*** Records for this task
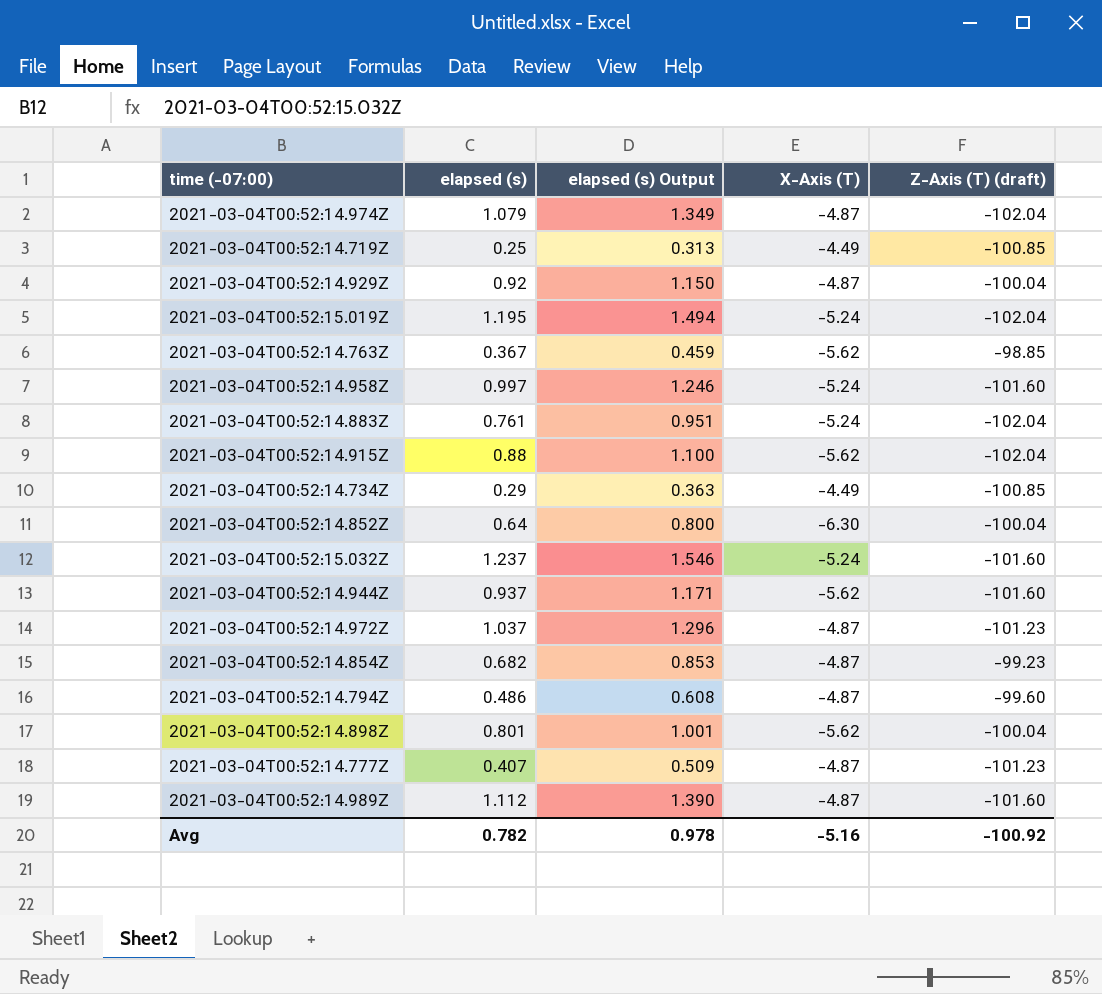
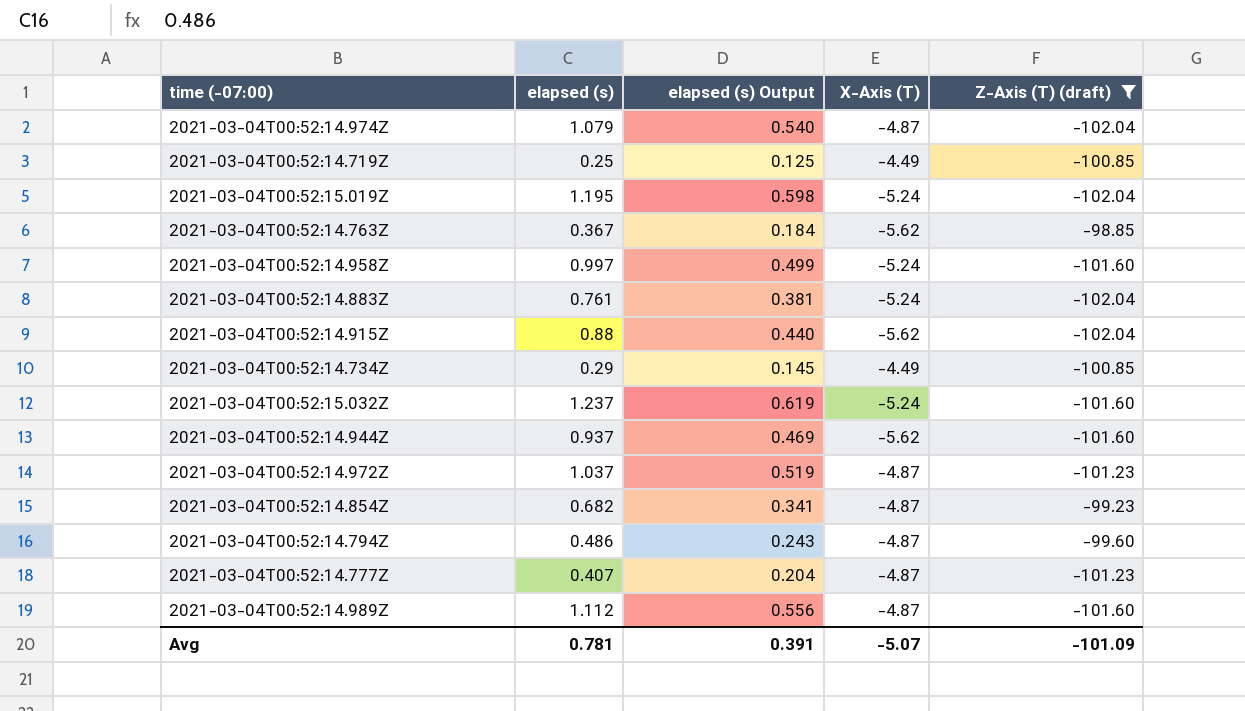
filter: none -> Z-Axis (T) (draft) != -100.04
column elapsed (s) Output | formula: [elapsed (s)] * 1.25 -> [elapsed (s)] * 0.5
Avg | elapsed (s): 0.782 -> 0.781
Avg | elapsed (s) Output: 0.978 -> 0.391
Avg | X-Axis (T): -5.16 -> -5.07
Avg | Z-Axis (T) (draft): -100.92 -> -101.09

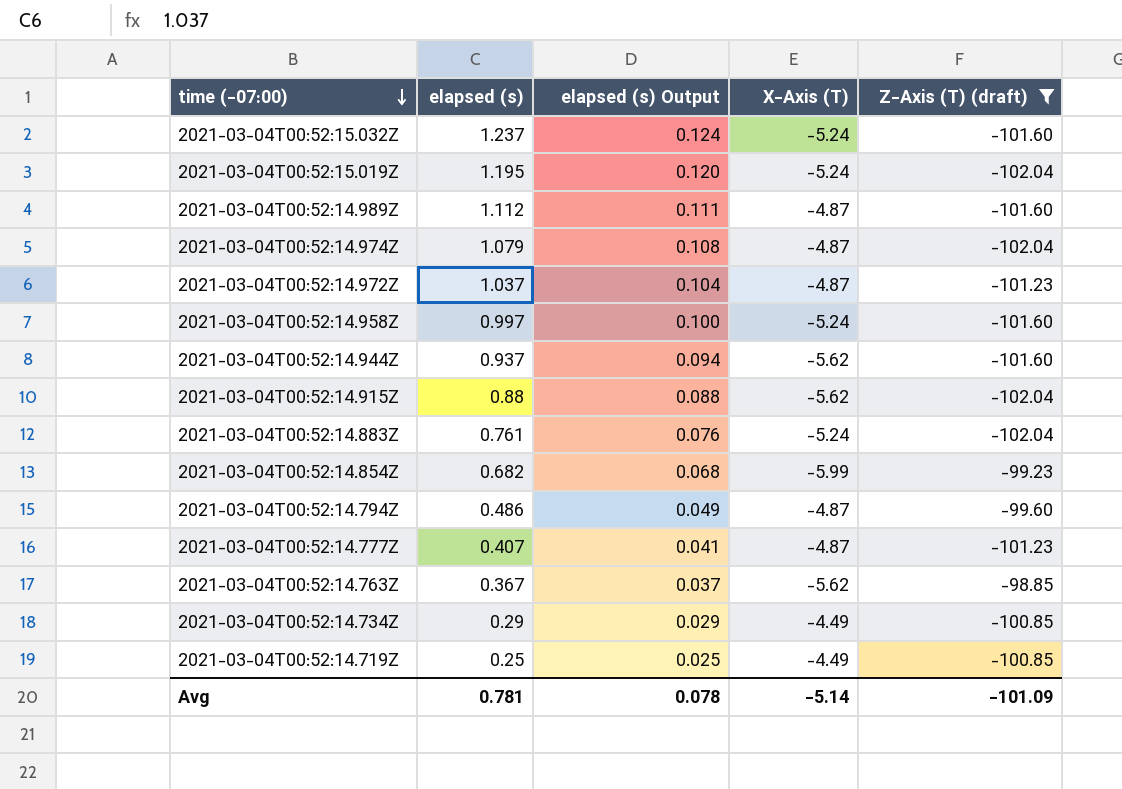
row order: none -> time (-07:00) descending
column elapsed (s) Output | formula: [elapsed (s)] * 0.5 -> [elapsed (s)] * 0.1
2021-03-04T00:52:14.854Z | X-Axis (T): -4.87 -> -5.99
Avg | elapsed (s) Output: 0.391 -> 0.078
Avg | X-Axis (T): -5.07 -> -5.14

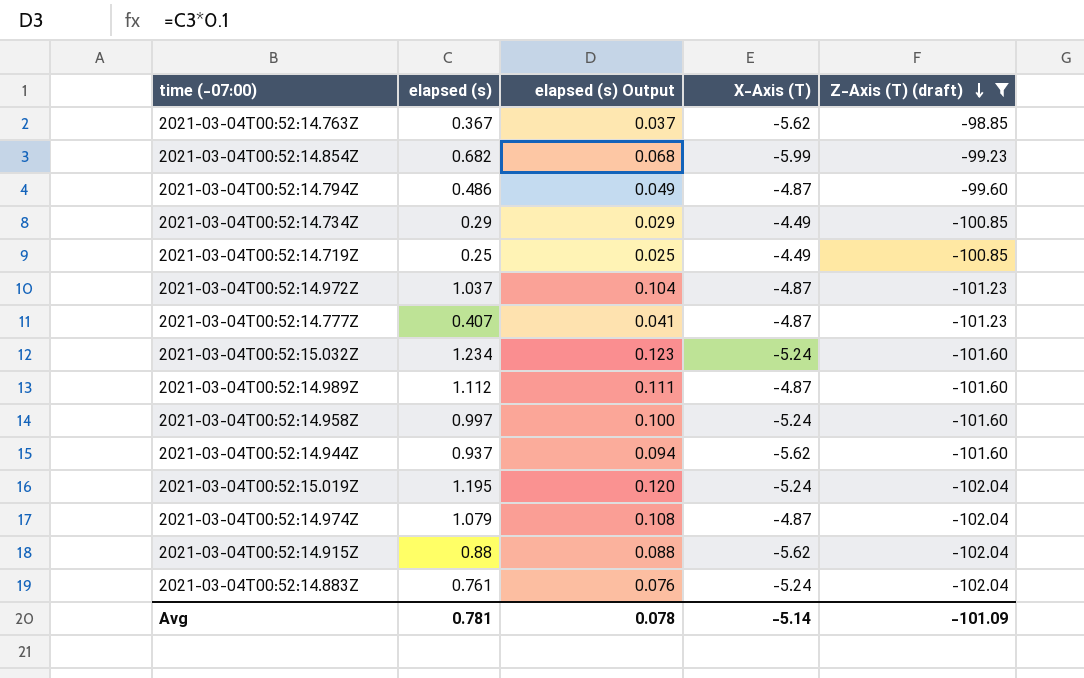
row order: time (-07:00) descending -> Z-Axis (T) (draft) descending
2021-03-04T00:52:15.032Z | elapsed (s): 1.237 -> 1.234
2021-03-04T00:52:15.032Z | elapsed (s) Output: 0.124 -> 0.123

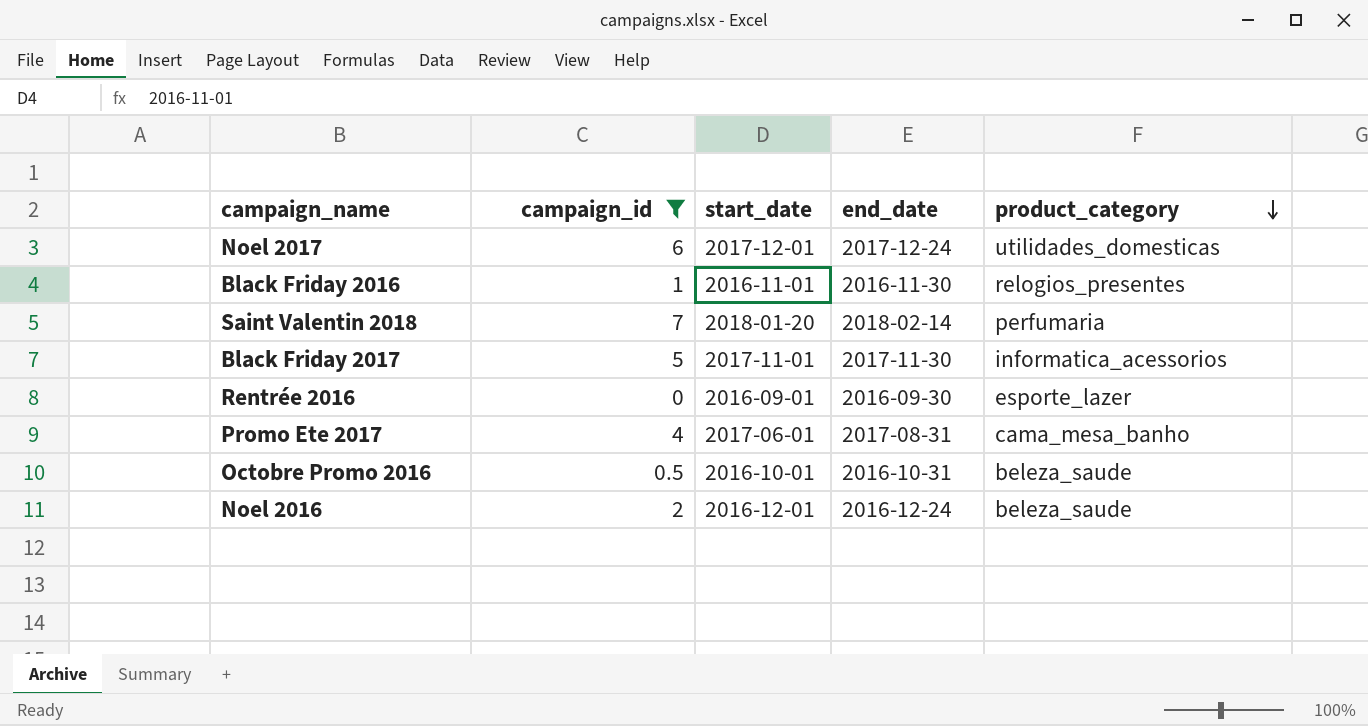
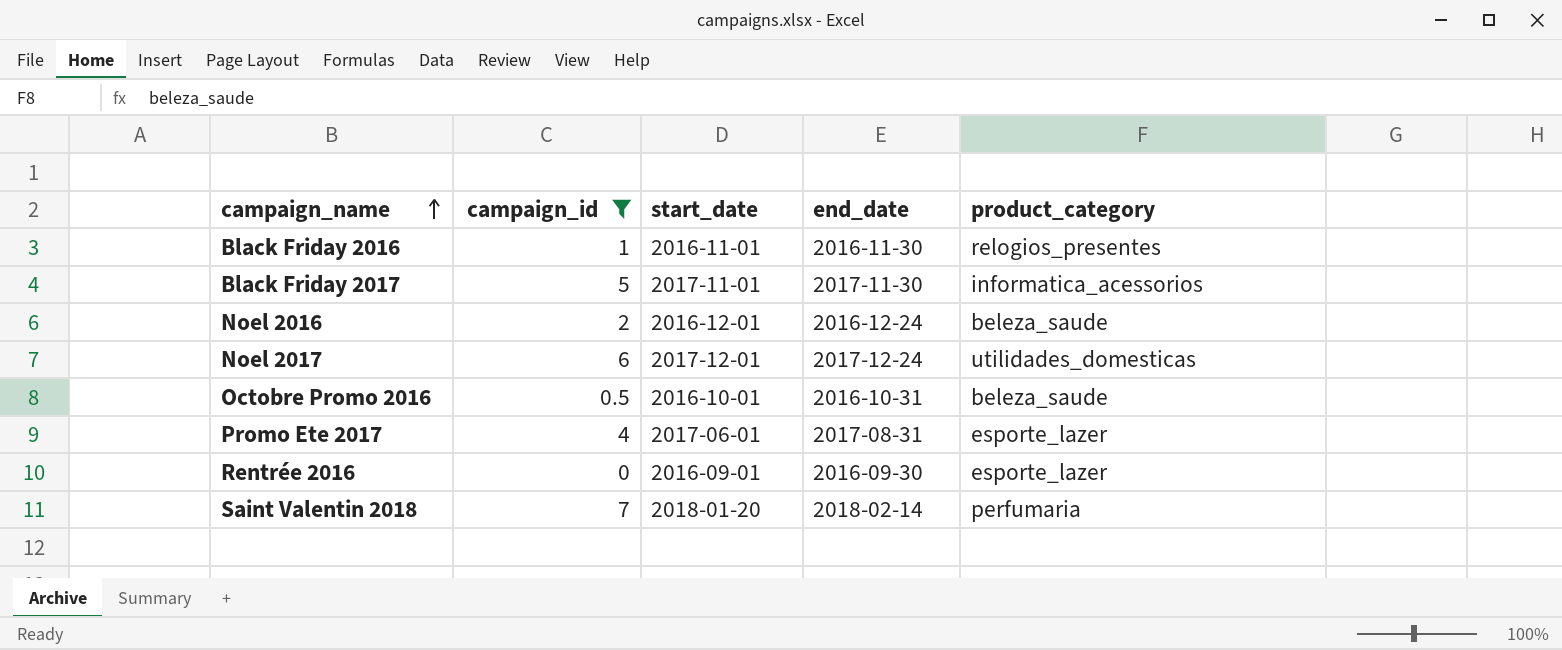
row order: product_category descending -> campaign_name ascending
Promo Ete 2017 | product_category: cama_mesa_banho -> esporte_lazer

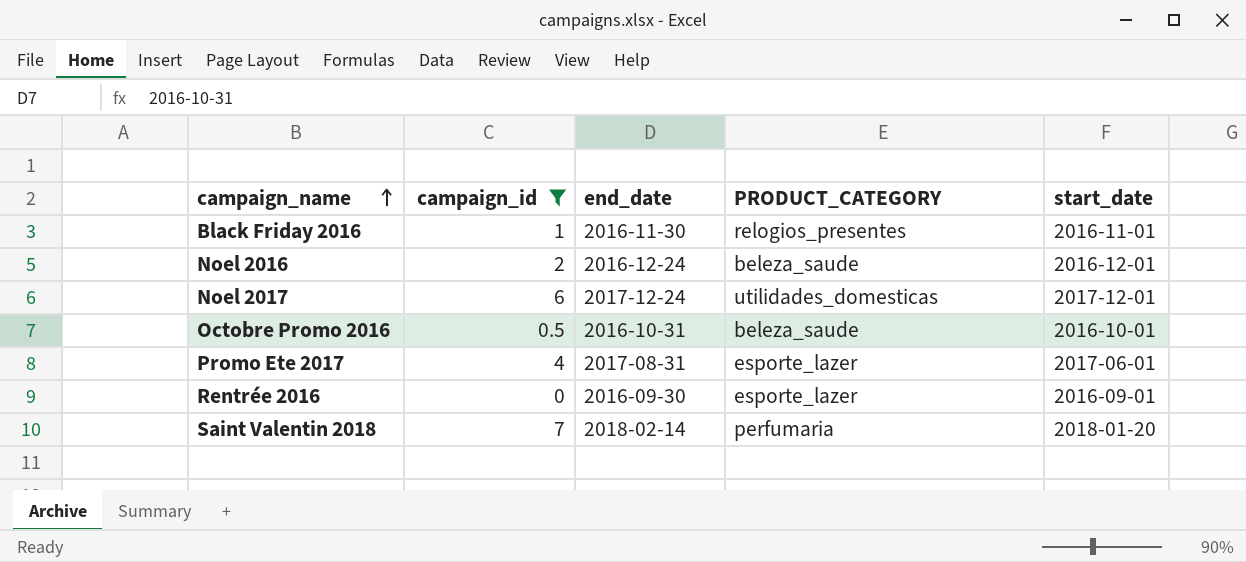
column name: product_category -> PRODUCT_CATEGORY
column start_date | position: 3 -> 5
row Black Friday 2017: 5 | 2017-11-01 | 2017-11-30 | informatica_acessorios -> none

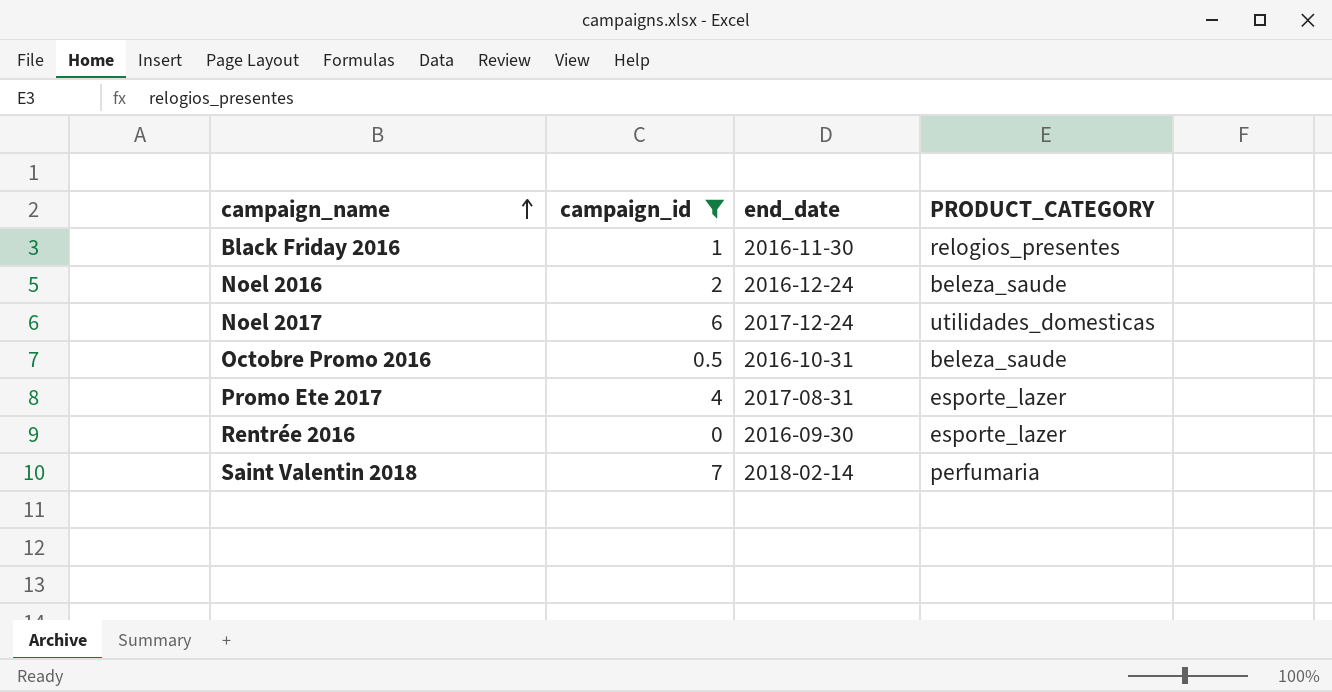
column start_date | position: 5 -> none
******
> Assignment
In the entries above, count each line that holds "column". Give the total and nothing else.

> Written reply
5